La fin des espoirs de Rome

Publié le par Matthieu Piccon

Brawn GP - Paddock MonzaEn décembre 2009, Rome affirmait avec force et fracas qu'elle comptait faire son entrée au calendrier de la F1 avec une épreuve urbaine dès 2012. Deux ans plus tard, Bernie Ecclestone aurait fait savoir qu'il n'envisageait pas plus d'une épreuve par pays, ce qui condamne, de facto, la capitale italienne.

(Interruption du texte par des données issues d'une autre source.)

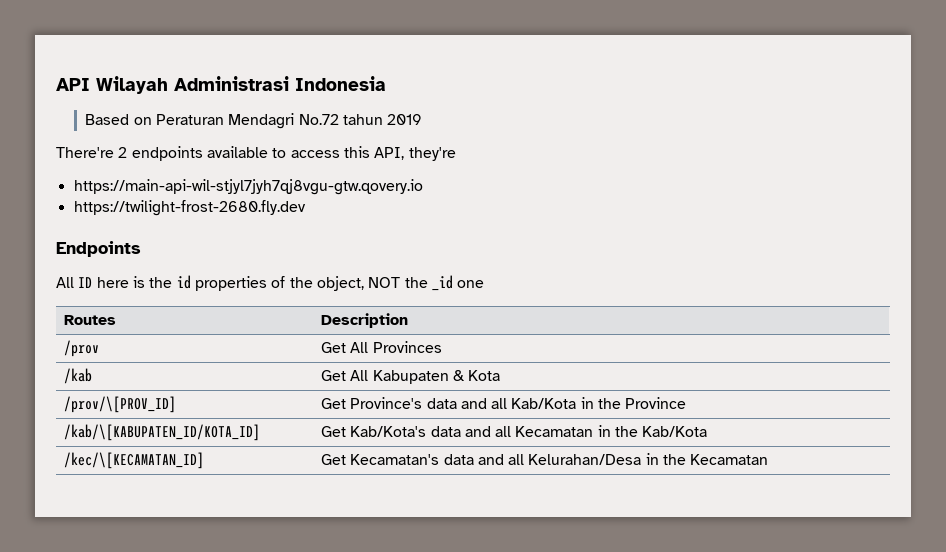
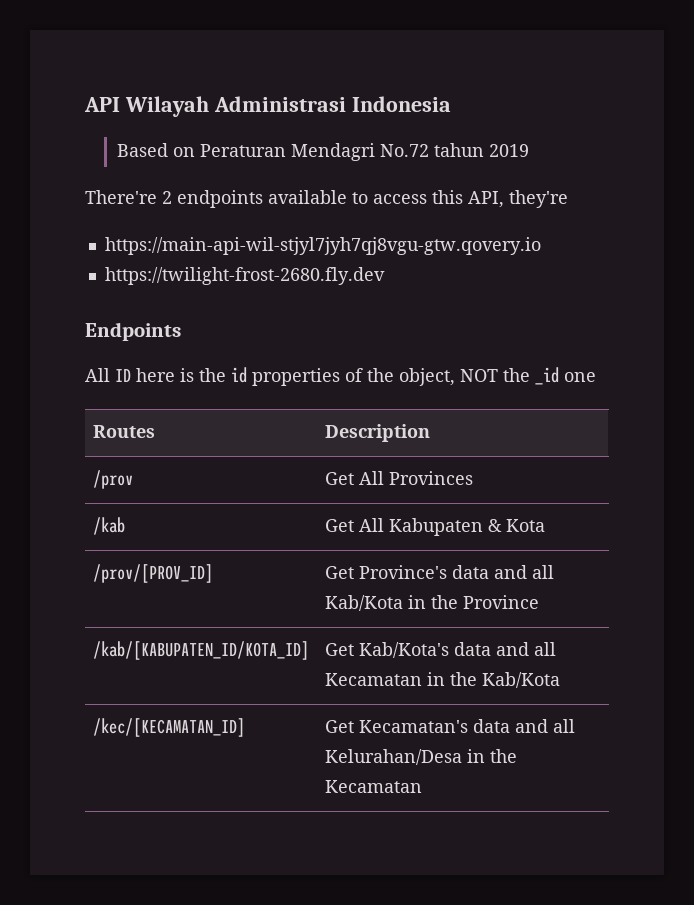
[63,396,176,413] /prov/\[PROV_ID] -> [92,564,213,583] /prov/[PROV_ID]
[63,424,260,441] /kab/\[KABUPATEN_ID/KOTA_ID] -> [92,641,309,660] /kab/[KABUPATEN_ID/KOTA_ID]
[63,452,204,469] /kec/\[KECAMATAN_ID] -> [92,718,245,737] /kec/[KECAMATAN_ID]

En effet, le grand argentier de la F1 aurait écrit à Gianni Alemano, le maire de la ville éternelle, pour lui faire comprendre que sa ville ne pourrait accueillir d'épreuve en raison de la présence de Monza : "Les équipes souhaitent conserver un maximum de 20 courses dans une année, avec plus de rendez-vous aux Etats-Unis. Pour l'heure, il serait donc impossible de programmer un autre Grand Prix en Italie."

Cela va exactement dans la direction de ce que déclarait Stefano Domenicali : "Notre position est très claire et ne laisse aucune place à l'interprétation. Notre sport est en train de s'étendre à de plus en plus de plus de pays et toutes les équipes l'ont accepté. Il est donc inévitable qu'il ne sera plus possible d'avoir deux courses au sein d'un même pays."

Or Monza dispose d'un contrat jusqu'en 2016. Si Bernie Ecclestone indiquait également dans son courrier qu'il était prêt à envisager une alternance entre le lieu historique du Grand-Prix d'Italie et Rome, il y a très peu de chances que les organisateurs de Monza acceptent une alternance qui ne pourrait que lui nuire. Le groupe de Maurizio Flammini, qui défend le projet romain, espère néanmoins qu'il y a encore un espoir : "Ecclestone propose d'alterner la course de Rome et celle de Monza. Nous allons parler au club automobile de Milan et au Sias (NDRL : propriétaires du circuit de Monza) pour voir s'il existe une possibilité de collaboration".

Cette prise de position de la part de Bernie Ecclestone pourrait également être un signe fort en direction de Valence et Barcelone. La situation espagnole pourrait être résolue par le fait que les coûts d'organisation s'avèrent trop élevés pour le port méditerranéen. Celui-ci chercherait donc des solutions pour céder les droits d'organisation du Grand-Prix d'Europe à une autre destination.